How to Change the World - John-Paul Flintoff

‘Imperfection is an end. Perfection is only an aim’

– Ivor Cutler

Contents

I. Introduction

II. How to Start to Make a Change

1. Overcoming Defeatism

2. What Drives Us?

3. Some Thoughts on Strategy

4. Bearing Witness

5. What You Will Need

6. Taking a First Step

III. What Needs Changing, and How

1. Add Beauty – and Fun

2. How Does Money Fit In?

3. Make It Appealing

4. Love Helps

5. Aim for a Peace Prize

IV. Conclusion

Homework

Appendix: 198 Ways to Act

I. Introduction

If you had the chance, would you change the world? Of course you would. There are plenty of things that you would change right now, if you were given a magic wand.

After all, the world is desperately in need of improvement. So much so that sometimes we lie awake at night, turning over for hours on end as we worry about it. During the day, we huff and curse at the many smaller things that seem wrong. And in sunnier moments we allow ourselves to dream, conjuring parallel worlds that seem entirely delightful.

But whatever our disposition, we often conclude that to change the world would be hard work, if not impossible. And so we don’t even try.

That’s a shame, because actively creating change brings benefits for ourselves as individuals, too: we discover deeper reserves of empathy and opportunities to be creative, and we can cultivate a habit of fearlessness. Better still, it turns out that changing the world produces a deep, lasting sense of satisfaction – not only when we’ve ‘finished’, as if that were possible, but at each step along the way.

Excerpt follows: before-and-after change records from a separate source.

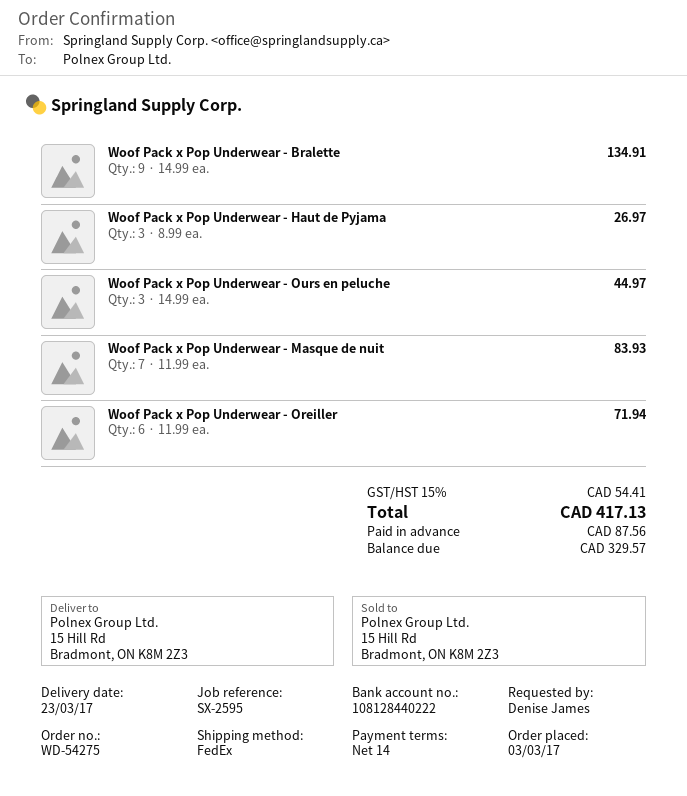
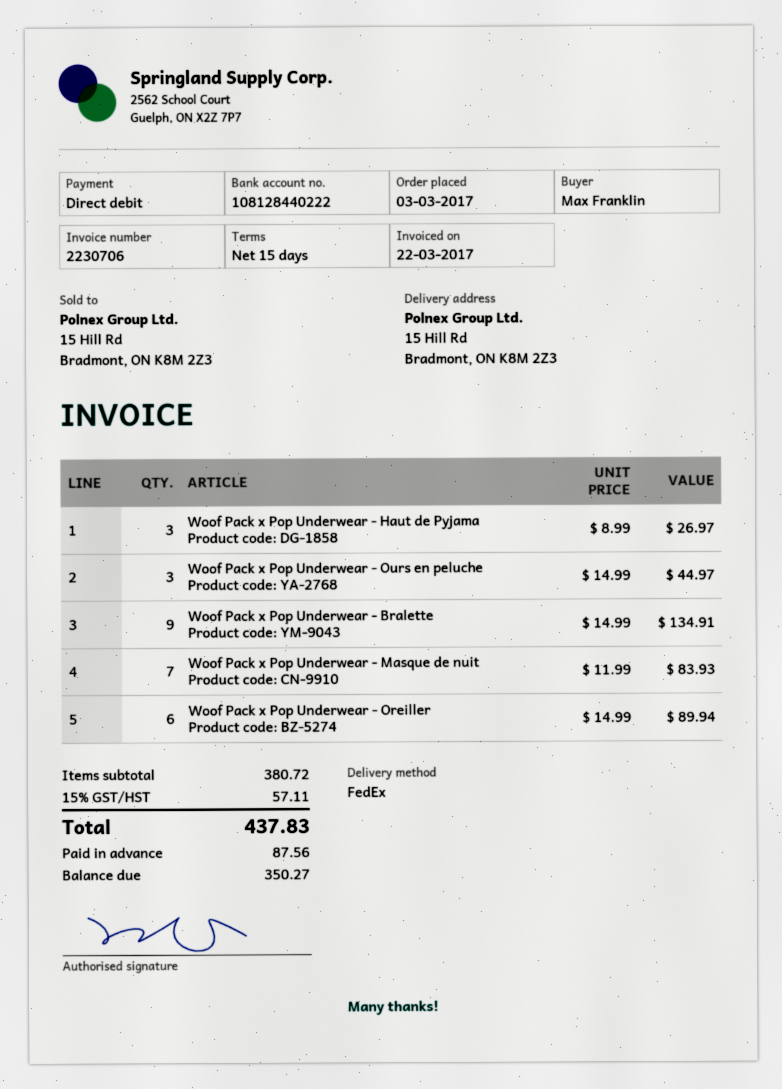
payment terms: 14 days -> 15 days
ordered by: Denise James -> Max Franklin
Woof Pack x Pop Underwear - Oreiller: 6 x 11.99 = 71.94 -> 6 x 14.99 = 89.94
tax: 15% = 54.41 -> 15% = 57.11
total: 417.13 -> 437.83
balance: 329.57 -> 350.27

If you have read even this far, you are already interested in changing the world. You may also be confident that you can do something. But not everybody will share that confidence. In which case, it’s as well to remember that the ideas set down in this book are validated by ancient wisdom and the latest in scientific research. And they’re not merely theoretical, but grounded in historical fact: they’ve been shown to work. By the time you have finished reading, you should be better equipped to make change, and also more determined to do so.

To back up the analysis, the book is full of anecdotes, from across history and around the world. Some of these stories are of great historical significance, but I have also included stories from my own life, or from the lives of people I know, precisely in order to show that changing the world is not only the business of ‘great souls’ like Gandhi, Mother Teresa or Nelson Mandela.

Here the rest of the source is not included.